Data shown
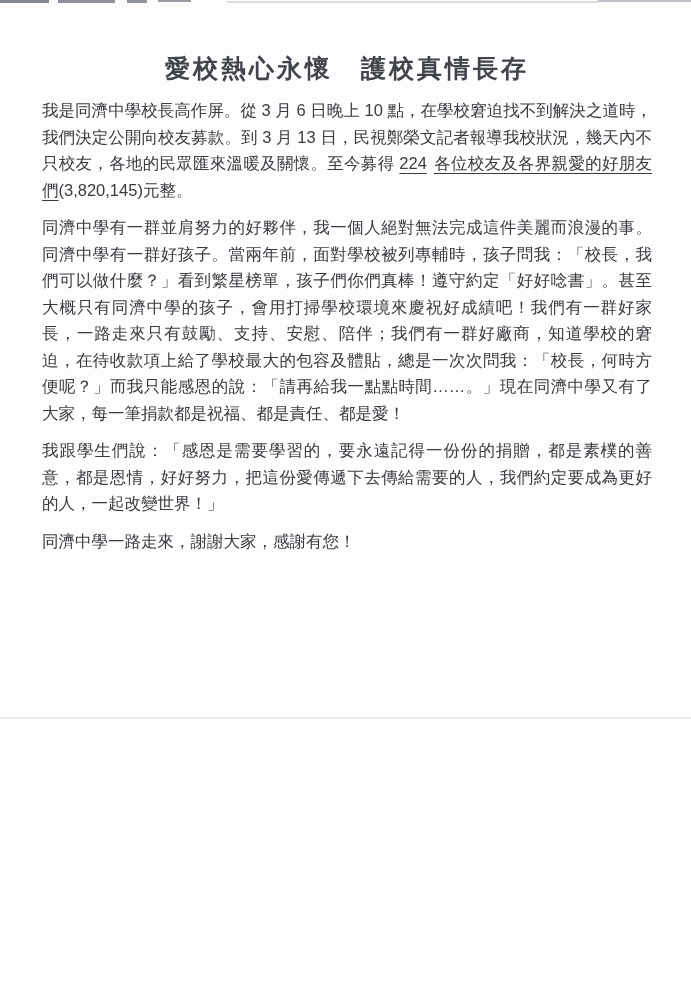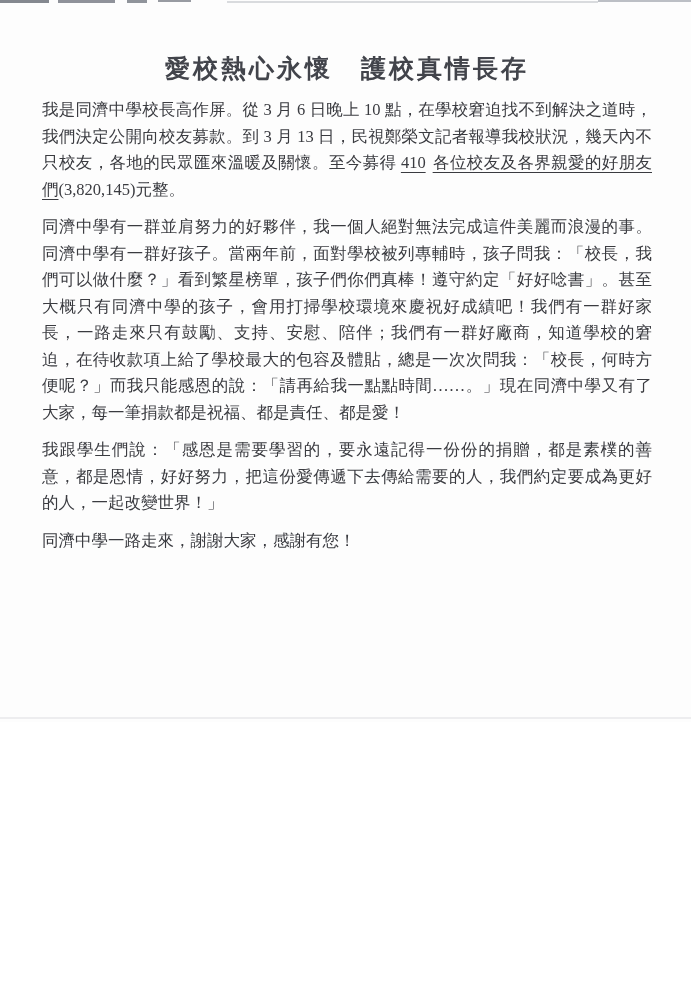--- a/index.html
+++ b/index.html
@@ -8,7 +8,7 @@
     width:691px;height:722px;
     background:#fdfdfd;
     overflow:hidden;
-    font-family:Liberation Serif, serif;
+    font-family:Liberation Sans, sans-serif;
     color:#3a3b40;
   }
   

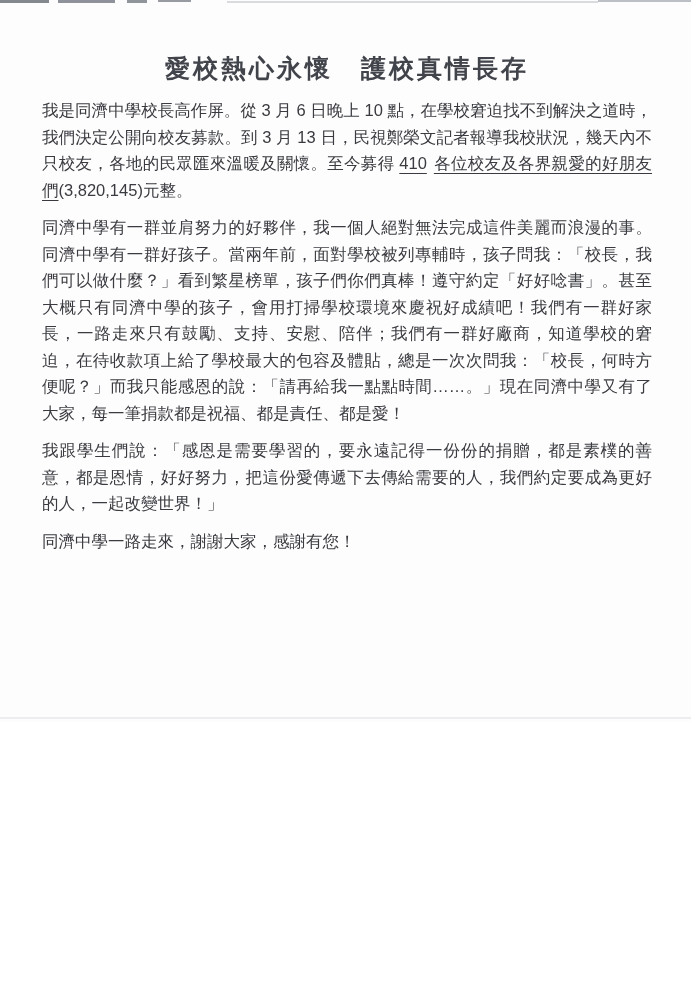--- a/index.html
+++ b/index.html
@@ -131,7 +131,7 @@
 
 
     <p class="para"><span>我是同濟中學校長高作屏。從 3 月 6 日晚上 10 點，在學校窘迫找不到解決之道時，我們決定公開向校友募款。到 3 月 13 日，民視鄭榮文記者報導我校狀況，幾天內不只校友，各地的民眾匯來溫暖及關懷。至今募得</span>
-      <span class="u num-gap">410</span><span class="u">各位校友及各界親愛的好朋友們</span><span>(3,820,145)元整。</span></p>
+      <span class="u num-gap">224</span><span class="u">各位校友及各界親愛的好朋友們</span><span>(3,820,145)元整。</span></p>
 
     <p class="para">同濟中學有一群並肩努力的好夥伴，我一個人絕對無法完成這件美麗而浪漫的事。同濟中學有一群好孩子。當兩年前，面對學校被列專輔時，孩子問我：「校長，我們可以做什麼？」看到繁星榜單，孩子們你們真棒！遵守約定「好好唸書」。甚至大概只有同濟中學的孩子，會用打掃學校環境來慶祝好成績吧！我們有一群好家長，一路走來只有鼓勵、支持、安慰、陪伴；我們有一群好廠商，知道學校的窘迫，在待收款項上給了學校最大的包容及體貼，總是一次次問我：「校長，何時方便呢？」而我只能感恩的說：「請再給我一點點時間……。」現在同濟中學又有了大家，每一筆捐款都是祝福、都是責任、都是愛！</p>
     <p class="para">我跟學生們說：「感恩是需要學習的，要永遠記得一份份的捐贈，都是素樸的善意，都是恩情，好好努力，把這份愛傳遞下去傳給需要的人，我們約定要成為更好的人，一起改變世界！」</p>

What you need to do
Some lines of the material above contain the string "各位校友及各界親愛的好朋友們". Please state how many, giving the number alone.

Result for this exercise
2